DATA RECORDS =>

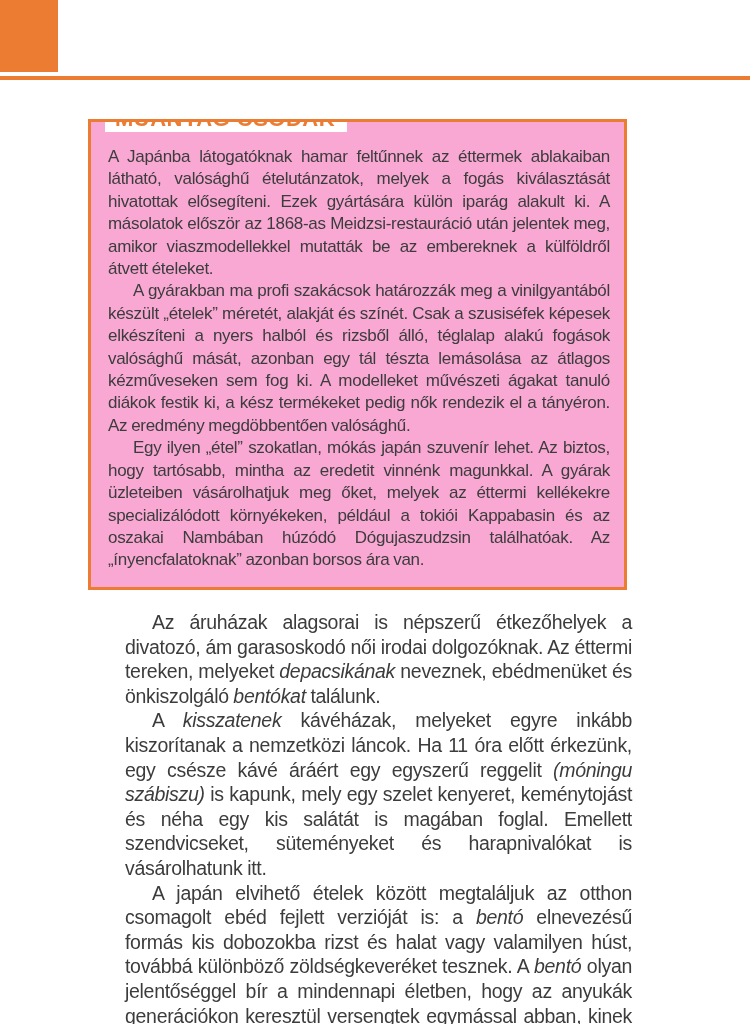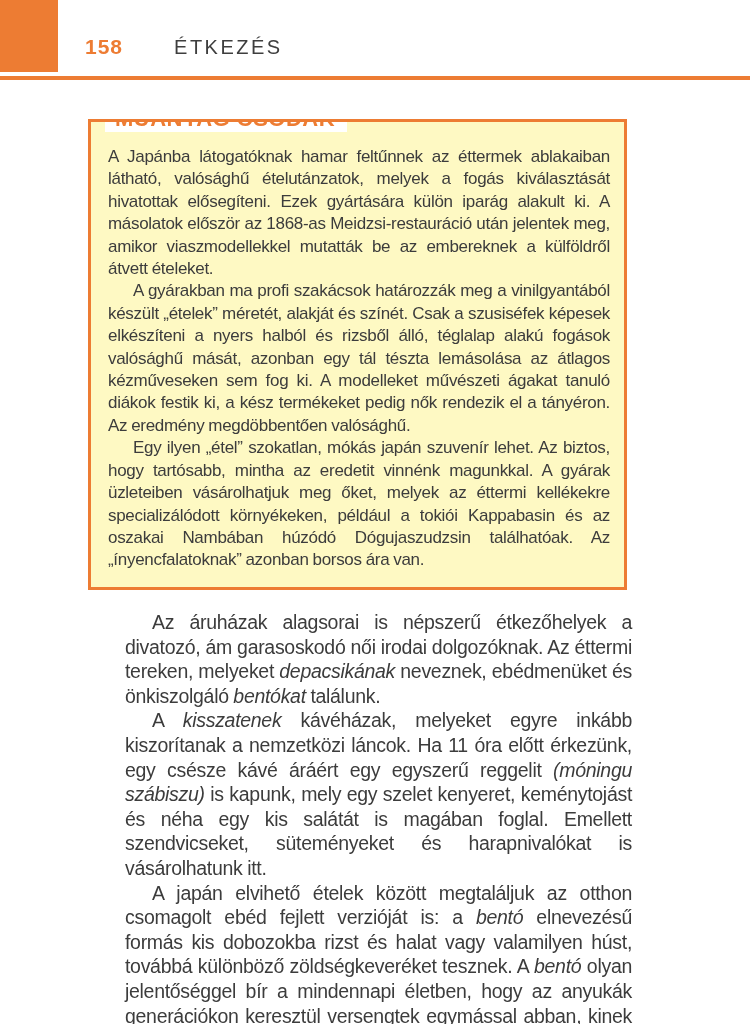"158" header.page-header { html: <header> <span>158</span> <span>ÉTKEZÉS</span> </header> -> none }
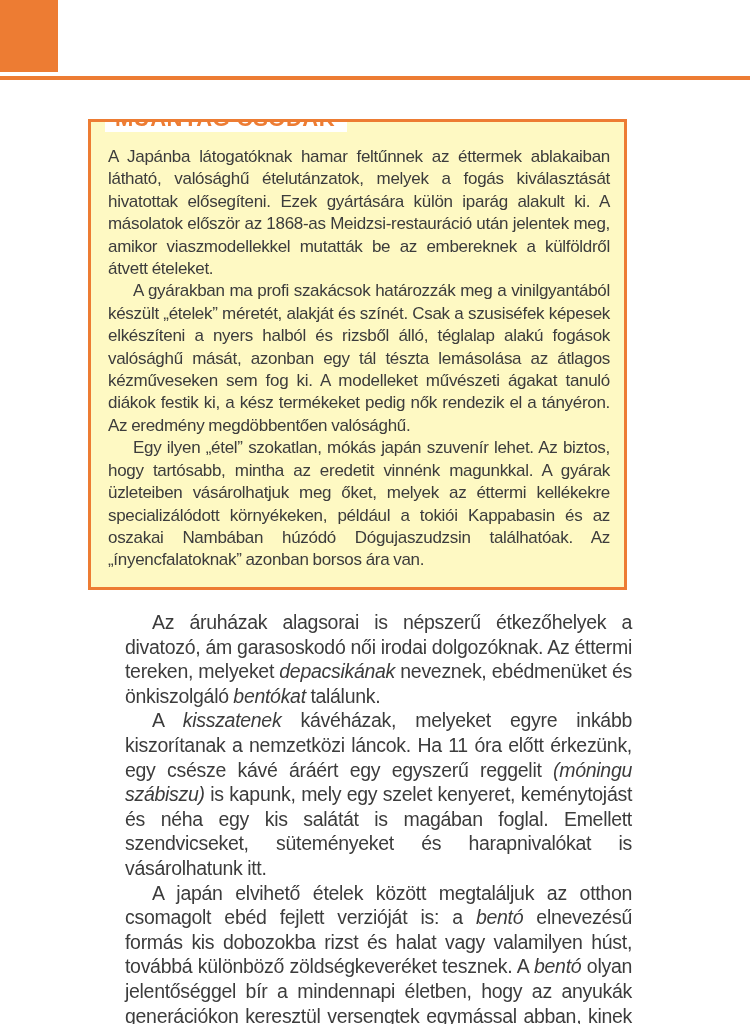"A Japánba látogatóknak hamar feltűnnek" .panel { background: #fef9c3 -> #f9a8d4 }
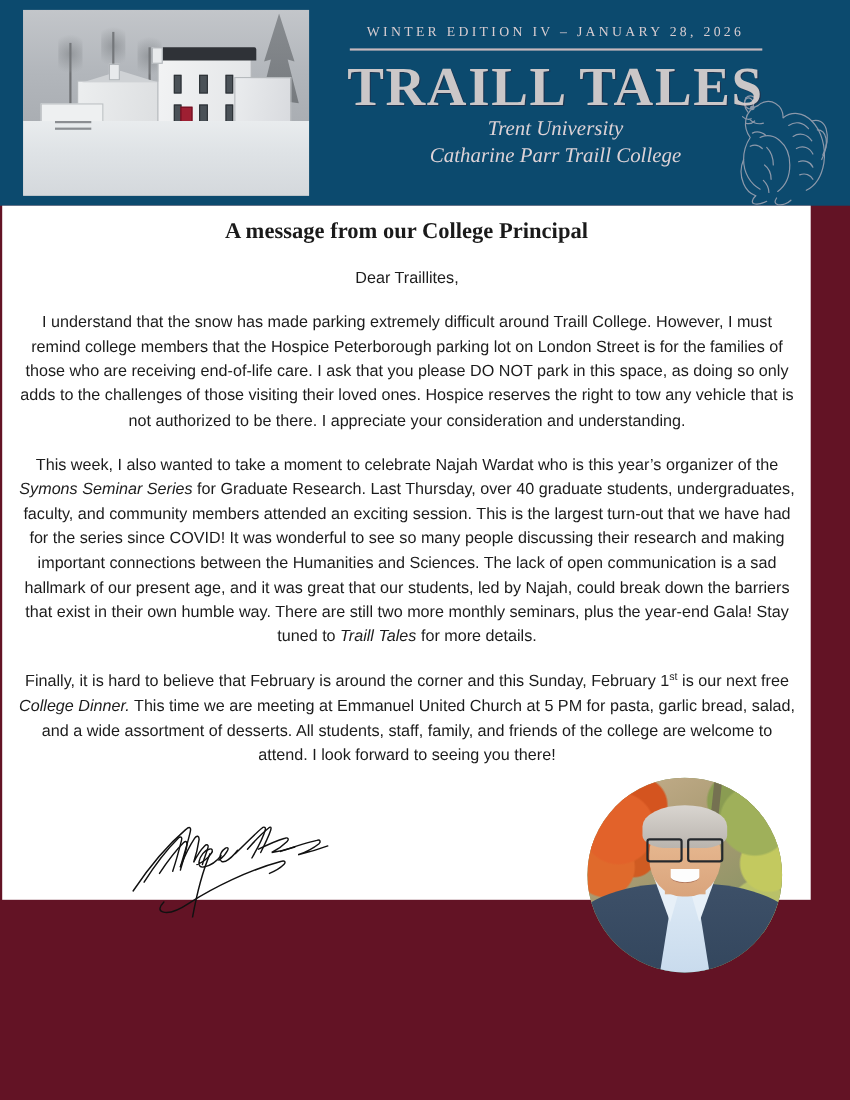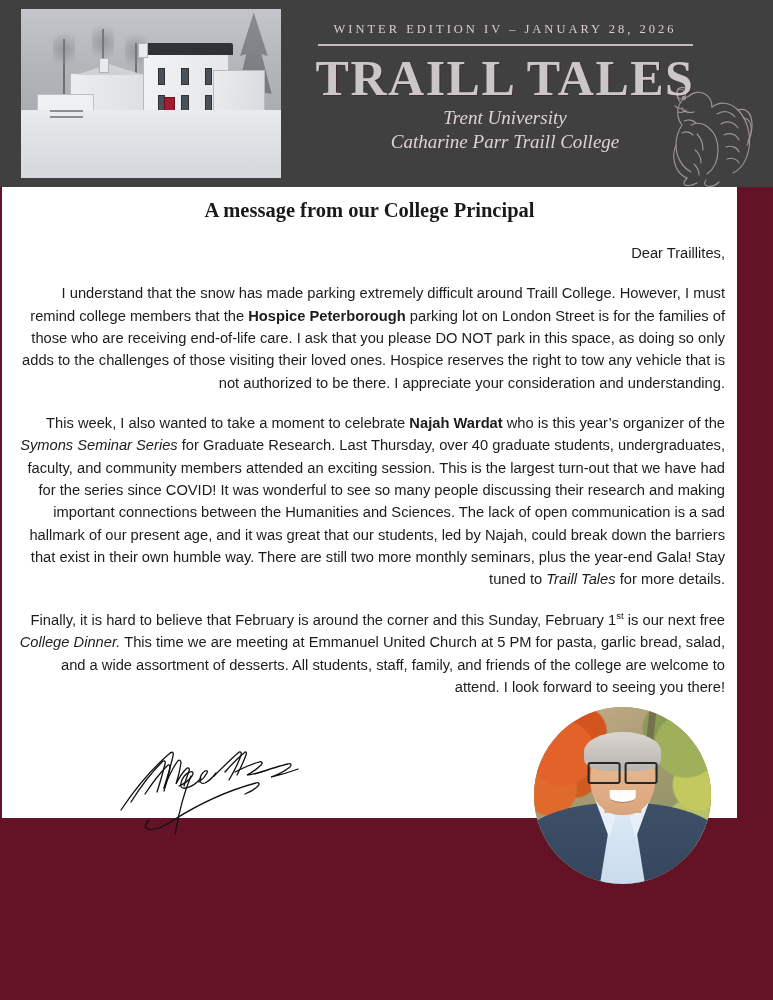"WINTER EDITION IV – JANUARY" .header { background: #404040 -> #0c4a6e }
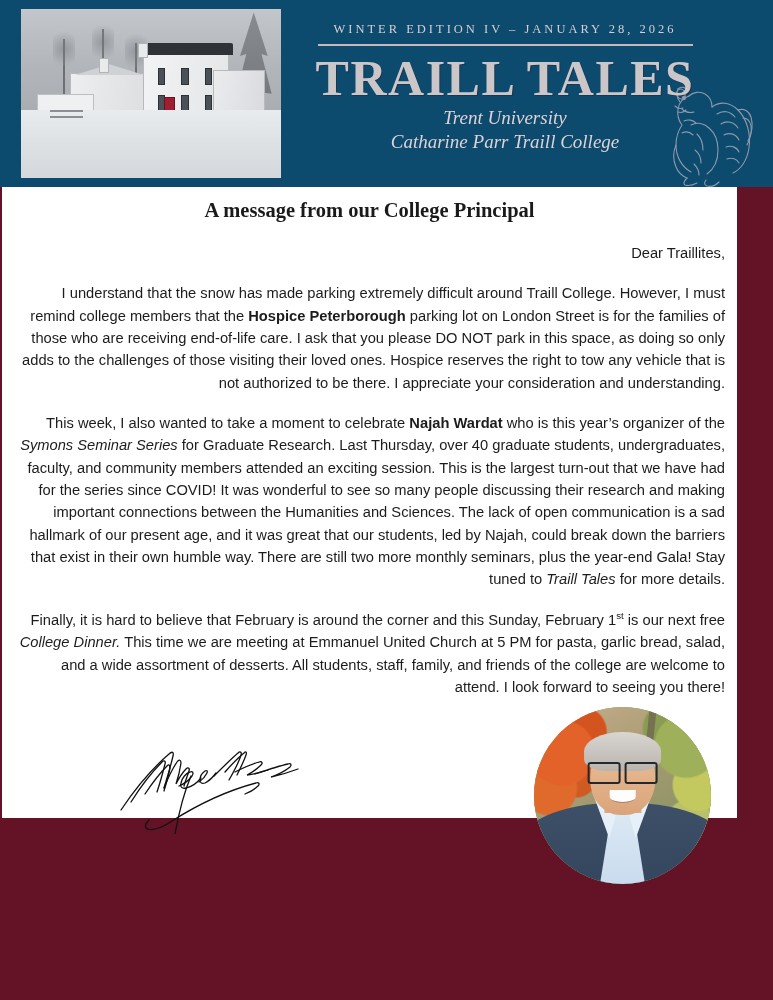"Dear Traillites," .body { text-align: right -> center }
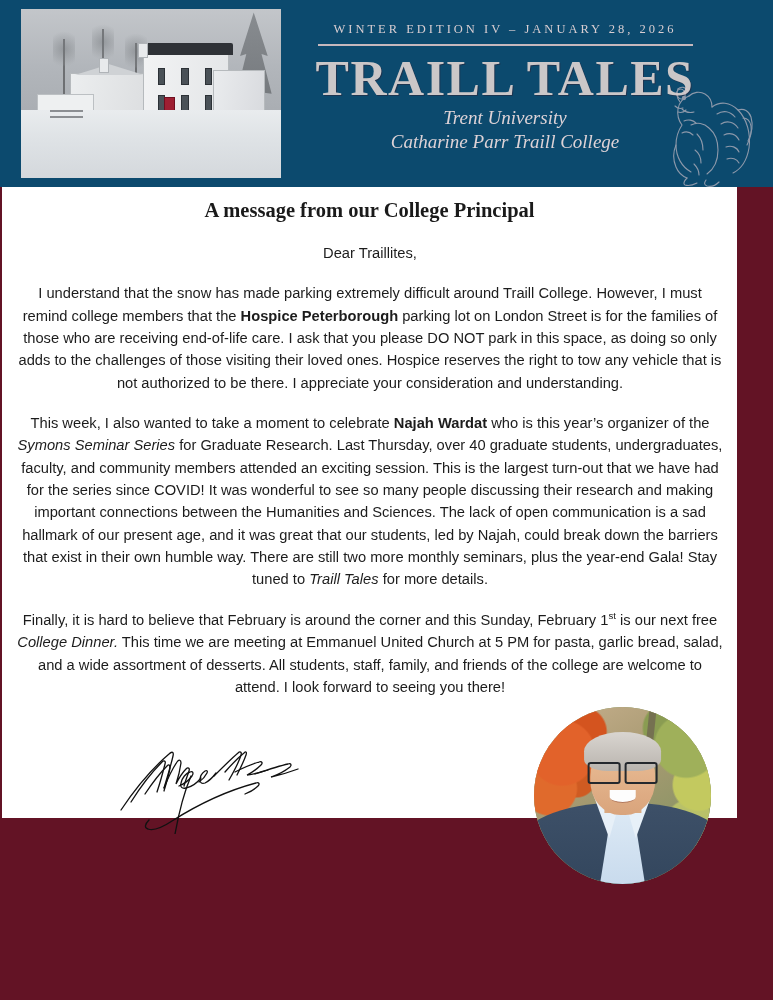"Hospice Peterborough" .b { font-weight: bold -> normal }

WHAT NEEDS TO BE DONE => Print each line from the one containing "Japánba látogatóknak hamar" through the last line of the listing, both included, exactly and with no pictures.

SOLUTION TO THIS EXERCISE =>
"A Japánba látogatóknak hamar feltűnnek" .panel { background: #fef9c3 -> #f9a8d4 }
"WINTER EDITION IV – JANUARY" .header { background: #404040 -> #0c4a6e }
"Dear Traillites," .body { text-align: right -> center }
"Hospice Peterborough" .b { font-weight: bold -> normal }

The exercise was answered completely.